Há dois anos, ainda em Belo Horizonte, Minas Gerais, Pedro Marinho era um novato na faixa-roxa que embolava os treinos do casca-grossa Felipe Preguiça, que viria a ser campeão absoluto do ADCC 2017. Nos anos seguintes, a vida do jovem atleta de 22 anos mudou. Pedro embarcou para a Califórnia, nos Estados Unidos, para disputar campeonatos mais expressivos e, consequentemente, colocar a sua carreira em outro patamar. A experiência deu ótimos resultados.

Pedro foi campeão mundial No-Gi e do Pan da IBJJF, duas medalhas que coroaram a sua boa fase na faixa-roxa, onde já havia dominado, no Brasil, o Campeonato Brasileiro com e sem quimono, organizados pela CBJJ. As boas atuações lhe renderam uma vaga como instrutor na Gracie Barra Westchase e a faixa marrom, das mãos do seu professor Felipe Preguiça. Tudo isso no fim da temporada 2017/2018.

Com a nova graduação e os desafios mais fortes, Pedro foi capaz de manter o mesmo nível competitivo. No último fim de semana, em Nova York (EUA), pelo Pan No-Gi, ele novamente foi campeão absoluto e medalha de prata nos pesados, após finalizar seis de sete lutas no geral. A atuação de gala rendeu a Pedro um convite para disputar o ADCC 2019, neste fim de semana, em Anaheim, na Califórnia. Mesmo com o chamado sendo apenas uma semana antes do evento, ele não se intimida e quer surpreender na divisão 88kg.

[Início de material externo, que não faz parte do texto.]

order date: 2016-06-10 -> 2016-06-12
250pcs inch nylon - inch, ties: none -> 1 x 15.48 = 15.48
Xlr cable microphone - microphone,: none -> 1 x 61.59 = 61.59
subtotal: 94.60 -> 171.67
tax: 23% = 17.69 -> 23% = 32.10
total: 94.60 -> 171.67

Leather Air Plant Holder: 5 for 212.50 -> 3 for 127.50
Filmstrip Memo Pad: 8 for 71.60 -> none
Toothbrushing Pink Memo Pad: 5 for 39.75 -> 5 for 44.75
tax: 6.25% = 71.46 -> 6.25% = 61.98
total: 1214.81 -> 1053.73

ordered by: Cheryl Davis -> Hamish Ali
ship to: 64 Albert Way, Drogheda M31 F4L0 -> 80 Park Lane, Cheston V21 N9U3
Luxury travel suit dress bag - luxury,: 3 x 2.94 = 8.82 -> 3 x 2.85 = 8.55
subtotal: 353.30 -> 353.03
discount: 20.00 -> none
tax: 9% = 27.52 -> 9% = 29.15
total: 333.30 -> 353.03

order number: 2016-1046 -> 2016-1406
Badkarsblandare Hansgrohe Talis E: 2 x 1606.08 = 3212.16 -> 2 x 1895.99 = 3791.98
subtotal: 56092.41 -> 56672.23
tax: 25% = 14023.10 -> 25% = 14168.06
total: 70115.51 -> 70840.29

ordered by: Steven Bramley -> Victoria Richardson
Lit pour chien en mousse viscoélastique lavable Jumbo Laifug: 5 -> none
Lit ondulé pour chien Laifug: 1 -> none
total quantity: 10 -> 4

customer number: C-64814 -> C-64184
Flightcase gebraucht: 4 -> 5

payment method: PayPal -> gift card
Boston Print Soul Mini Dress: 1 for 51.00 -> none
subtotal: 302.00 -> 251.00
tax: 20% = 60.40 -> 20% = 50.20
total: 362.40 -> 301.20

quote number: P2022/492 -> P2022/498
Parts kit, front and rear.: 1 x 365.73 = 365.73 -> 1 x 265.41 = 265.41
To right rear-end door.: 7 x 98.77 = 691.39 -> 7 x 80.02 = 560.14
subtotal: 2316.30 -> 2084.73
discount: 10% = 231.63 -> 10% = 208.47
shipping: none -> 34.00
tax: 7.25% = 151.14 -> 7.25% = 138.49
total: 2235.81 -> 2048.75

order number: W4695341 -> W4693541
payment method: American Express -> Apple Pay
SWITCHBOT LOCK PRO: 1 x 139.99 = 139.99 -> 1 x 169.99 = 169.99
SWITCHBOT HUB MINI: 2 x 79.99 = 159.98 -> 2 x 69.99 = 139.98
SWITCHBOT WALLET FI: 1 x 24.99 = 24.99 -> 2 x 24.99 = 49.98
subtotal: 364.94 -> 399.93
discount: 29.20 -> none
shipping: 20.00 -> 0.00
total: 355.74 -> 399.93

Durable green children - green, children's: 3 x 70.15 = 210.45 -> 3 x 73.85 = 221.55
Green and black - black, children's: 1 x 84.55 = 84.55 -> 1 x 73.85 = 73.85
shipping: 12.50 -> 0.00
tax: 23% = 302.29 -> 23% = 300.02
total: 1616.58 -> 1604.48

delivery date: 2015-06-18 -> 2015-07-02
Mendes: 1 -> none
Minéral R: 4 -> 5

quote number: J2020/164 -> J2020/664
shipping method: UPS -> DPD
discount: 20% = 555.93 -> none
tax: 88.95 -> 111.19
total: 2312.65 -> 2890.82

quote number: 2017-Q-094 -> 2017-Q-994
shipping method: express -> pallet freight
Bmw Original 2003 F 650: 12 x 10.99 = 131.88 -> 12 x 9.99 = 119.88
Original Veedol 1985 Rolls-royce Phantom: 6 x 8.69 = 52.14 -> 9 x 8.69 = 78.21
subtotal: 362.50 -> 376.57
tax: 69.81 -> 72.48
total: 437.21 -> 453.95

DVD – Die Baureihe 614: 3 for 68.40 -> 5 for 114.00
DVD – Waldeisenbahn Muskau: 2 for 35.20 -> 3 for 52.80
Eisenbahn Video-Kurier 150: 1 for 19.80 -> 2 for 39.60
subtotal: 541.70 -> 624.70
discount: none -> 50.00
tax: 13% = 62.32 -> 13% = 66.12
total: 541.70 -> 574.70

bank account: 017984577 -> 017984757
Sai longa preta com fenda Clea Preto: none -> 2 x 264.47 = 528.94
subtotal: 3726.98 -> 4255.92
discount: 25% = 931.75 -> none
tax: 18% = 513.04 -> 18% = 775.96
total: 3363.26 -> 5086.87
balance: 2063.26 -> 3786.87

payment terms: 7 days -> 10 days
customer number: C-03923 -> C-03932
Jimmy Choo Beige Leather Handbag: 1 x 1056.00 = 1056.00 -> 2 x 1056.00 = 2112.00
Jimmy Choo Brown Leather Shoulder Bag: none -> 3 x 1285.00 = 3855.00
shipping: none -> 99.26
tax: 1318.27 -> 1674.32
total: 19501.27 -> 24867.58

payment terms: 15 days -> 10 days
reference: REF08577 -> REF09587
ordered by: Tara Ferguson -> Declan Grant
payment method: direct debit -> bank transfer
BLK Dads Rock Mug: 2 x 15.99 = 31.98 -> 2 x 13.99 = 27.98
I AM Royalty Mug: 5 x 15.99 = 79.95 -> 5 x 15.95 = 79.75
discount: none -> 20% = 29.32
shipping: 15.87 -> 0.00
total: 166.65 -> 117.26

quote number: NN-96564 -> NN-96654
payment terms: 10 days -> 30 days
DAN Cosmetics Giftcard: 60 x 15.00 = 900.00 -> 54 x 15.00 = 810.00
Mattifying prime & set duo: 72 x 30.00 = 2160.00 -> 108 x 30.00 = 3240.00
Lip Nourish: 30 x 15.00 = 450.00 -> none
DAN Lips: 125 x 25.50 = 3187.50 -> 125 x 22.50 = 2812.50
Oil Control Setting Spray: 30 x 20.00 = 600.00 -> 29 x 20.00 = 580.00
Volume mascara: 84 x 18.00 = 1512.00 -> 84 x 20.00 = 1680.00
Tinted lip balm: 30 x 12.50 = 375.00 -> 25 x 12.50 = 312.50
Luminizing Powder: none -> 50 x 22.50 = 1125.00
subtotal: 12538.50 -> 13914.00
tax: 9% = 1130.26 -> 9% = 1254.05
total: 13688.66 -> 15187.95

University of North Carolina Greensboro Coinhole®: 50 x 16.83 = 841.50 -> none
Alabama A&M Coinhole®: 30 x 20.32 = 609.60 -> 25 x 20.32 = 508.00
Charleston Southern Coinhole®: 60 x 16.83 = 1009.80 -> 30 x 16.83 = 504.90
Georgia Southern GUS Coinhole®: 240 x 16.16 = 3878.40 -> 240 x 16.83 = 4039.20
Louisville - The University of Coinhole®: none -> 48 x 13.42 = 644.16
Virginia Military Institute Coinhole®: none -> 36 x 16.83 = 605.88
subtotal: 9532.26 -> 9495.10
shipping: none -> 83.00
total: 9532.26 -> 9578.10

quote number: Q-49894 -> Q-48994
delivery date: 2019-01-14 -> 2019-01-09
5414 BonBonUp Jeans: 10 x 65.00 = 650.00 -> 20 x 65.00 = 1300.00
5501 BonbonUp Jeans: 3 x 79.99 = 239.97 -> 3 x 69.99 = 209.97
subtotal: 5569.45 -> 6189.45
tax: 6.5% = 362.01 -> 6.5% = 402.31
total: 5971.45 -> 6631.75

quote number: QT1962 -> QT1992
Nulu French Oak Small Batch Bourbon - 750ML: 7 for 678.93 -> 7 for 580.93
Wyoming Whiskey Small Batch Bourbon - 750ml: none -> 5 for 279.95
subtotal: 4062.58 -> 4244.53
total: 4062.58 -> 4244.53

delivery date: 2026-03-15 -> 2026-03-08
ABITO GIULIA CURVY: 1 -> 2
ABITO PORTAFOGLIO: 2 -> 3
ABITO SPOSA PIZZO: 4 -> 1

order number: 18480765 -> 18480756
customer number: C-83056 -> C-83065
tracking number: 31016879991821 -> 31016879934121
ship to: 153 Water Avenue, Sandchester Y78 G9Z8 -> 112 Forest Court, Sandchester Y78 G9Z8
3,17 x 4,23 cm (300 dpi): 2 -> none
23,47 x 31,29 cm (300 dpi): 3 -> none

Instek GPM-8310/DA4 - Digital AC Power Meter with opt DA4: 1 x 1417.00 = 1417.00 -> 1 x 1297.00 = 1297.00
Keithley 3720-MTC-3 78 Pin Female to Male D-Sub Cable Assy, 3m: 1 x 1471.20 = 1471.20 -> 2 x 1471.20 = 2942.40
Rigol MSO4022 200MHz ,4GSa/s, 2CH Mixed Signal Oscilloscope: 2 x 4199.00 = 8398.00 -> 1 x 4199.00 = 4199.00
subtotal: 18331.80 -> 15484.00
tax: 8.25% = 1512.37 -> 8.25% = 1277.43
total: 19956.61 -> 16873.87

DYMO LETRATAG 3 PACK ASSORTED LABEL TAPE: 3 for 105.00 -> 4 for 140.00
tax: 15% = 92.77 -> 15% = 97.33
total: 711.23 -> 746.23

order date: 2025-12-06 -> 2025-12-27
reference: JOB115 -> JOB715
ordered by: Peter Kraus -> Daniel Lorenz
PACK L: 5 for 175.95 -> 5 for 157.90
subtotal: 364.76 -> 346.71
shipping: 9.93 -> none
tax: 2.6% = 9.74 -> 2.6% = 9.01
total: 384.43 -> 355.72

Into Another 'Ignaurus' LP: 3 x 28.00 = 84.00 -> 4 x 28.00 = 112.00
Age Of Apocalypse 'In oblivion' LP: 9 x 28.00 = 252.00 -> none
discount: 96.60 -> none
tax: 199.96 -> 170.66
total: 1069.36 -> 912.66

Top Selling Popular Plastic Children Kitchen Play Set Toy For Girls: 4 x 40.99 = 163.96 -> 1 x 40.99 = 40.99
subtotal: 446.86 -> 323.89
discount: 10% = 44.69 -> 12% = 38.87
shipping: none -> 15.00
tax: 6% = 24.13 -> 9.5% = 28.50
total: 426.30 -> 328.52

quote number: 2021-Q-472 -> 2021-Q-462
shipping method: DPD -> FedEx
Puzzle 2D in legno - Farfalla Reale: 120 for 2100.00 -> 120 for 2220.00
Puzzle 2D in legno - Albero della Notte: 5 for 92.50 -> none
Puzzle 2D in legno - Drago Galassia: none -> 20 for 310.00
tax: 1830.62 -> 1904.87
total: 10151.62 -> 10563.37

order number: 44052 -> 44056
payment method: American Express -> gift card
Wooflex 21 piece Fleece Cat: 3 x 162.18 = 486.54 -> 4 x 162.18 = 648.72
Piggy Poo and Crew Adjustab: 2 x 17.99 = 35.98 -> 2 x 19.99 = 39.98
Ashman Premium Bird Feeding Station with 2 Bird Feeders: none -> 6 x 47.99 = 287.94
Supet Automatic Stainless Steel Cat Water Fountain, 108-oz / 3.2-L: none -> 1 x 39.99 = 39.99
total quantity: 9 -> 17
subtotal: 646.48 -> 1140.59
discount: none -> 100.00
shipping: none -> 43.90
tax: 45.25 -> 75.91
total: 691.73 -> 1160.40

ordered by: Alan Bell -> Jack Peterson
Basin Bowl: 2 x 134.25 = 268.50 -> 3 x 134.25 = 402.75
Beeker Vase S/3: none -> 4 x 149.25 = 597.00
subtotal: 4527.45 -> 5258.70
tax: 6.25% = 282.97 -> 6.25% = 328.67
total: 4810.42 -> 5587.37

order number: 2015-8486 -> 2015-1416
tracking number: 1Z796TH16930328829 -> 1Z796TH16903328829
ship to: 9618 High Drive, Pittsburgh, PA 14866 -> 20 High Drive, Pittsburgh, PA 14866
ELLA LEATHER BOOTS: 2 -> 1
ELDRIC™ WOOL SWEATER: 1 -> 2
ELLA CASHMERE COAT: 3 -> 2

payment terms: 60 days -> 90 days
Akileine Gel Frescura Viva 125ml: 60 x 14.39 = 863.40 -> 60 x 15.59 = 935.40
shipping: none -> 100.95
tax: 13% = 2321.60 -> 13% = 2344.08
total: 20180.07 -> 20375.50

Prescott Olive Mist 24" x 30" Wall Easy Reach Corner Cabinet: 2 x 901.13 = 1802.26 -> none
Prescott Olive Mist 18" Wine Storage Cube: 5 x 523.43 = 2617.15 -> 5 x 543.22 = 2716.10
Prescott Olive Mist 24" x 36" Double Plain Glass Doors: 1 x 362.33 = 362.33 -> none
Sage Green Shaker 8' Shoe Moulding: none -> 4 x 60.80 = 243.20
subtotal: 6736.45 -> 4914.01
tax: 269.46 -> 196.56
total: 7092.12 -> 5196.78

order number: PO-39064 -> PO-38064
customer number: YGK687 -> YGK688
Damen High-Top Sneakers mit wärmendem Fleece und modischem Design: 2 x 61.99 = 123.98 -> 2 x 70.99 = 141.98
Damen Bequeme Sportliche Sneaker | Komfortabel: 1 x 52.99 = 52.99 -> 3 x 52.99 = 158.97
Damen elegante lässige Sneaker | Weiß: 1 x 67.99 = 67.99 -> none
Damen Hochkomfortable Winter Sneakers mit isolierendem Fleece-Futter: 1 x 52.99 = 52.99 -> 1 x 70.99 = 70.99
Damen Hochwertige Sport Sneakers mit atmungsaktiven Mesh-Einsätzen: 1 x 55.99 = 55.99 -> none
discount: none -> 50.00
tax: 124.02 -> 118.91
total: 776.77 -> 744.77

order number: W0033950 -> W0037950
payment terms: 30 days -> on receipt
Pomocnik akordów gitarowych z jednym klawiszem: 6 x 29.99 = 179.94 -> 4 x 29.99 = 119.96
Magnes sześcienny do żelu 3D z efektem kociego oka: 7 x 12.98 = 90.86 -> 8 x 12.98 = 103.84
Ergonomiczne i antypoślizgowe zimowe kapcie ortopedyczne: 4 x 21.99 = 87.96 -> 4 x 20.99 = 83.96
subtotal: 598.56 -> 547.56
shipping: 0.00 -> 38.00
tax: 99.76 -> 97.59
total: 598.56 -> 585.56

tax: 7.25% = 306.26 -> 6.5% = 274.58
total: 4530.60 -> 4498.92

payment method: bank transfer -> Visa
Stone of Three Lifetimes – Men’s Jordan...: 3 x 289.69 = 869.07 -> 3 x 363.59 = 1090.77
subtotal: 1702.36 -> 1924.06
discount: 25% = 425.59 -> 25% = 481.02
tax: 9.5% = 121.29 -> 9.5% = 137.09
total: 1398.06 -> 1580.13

“Acabou sendo uma das melhores surpresas da vida, pois lutar o ADCC é um sonho de todo atleta. Não pude lutar a seletiva porque estou morando nos Estados Unidos e tive que dar entrada no meu visto, o que me impossibilita de sair do país enquanto o processo está rolando. Mesmo triste por não poder lutar no Brasil, continuei trabalhando duro. No fim de semana passado, lutei o Pan Americano No-Gi e acabei conquistando o absoluto, onde finalizei a maioria das minhas lutas, entre o peso pesado e o absoluto. Engraçado que, na noite deste mesmo dia, o Preguiça e Servio Túlio me mandaram mensagem dizendo que tinha surgido a possibilidade de eu lutar o ADCC. Não tinha nada certo, mas o presidente do ADCC tinha mandado mensagem para eles perguntando sobre mim. Nem consegui dormir aquela noite e no dia seguinte recebi o e-mail e o Mo Jassim me ligou para confirmar o convite para lutar na categoria até 88kg. Eu nunca recusaria um convite desses, mesmo com uma semana antes”, revelou o atleta da Gracie Barra.

Apesar de novo, Pedro tem experiência de lutar nas regras do ADCC, pois já disputou uma seletiva do KASAI Pro, torneio de lutas casadas nas regras do maior evento de luta agarrada do mundo, e chegou, inclusive, a vencer faixas-preta do calibre de Vinicius Trator. Dono de fortes botes no estrangulamento, a jovem estrela ainda detalhou como ter um jogo finalizador pode o levar longe na disputa do torneio sem quimono.

“Realmente, a guilhotina, é um dos meus pontos fortes. É uma posição que gosto de treinar bastante e sempre que vejo brechas, eu ataco. Gosto sempre de ir para cima, o tempo todo, o importante é finalizar. Cara, eu realmente acredito que fui convidado para o ADCC pelo meu estilo de luta e creio que terei vida longa nesse evento. Ajustei algumas partes que faltavam no meu jogo, que é a guarda, junto com os professores Ulpiano Malachias e Inácio Neto. Já vinha treinando bastante Wrestling também com o professor Servando Almaraz na Gracie Barra Westchase. Tive a experiência de lutar a seletiva do KASAI Pro e o GP do evento principal, foi uma experiência única que deu para imaginar como seria um ADCC, de verdade. Tive que ficar atento com as chaves de calcanhar e me testei. Mal posso esperar agora”, encerrou.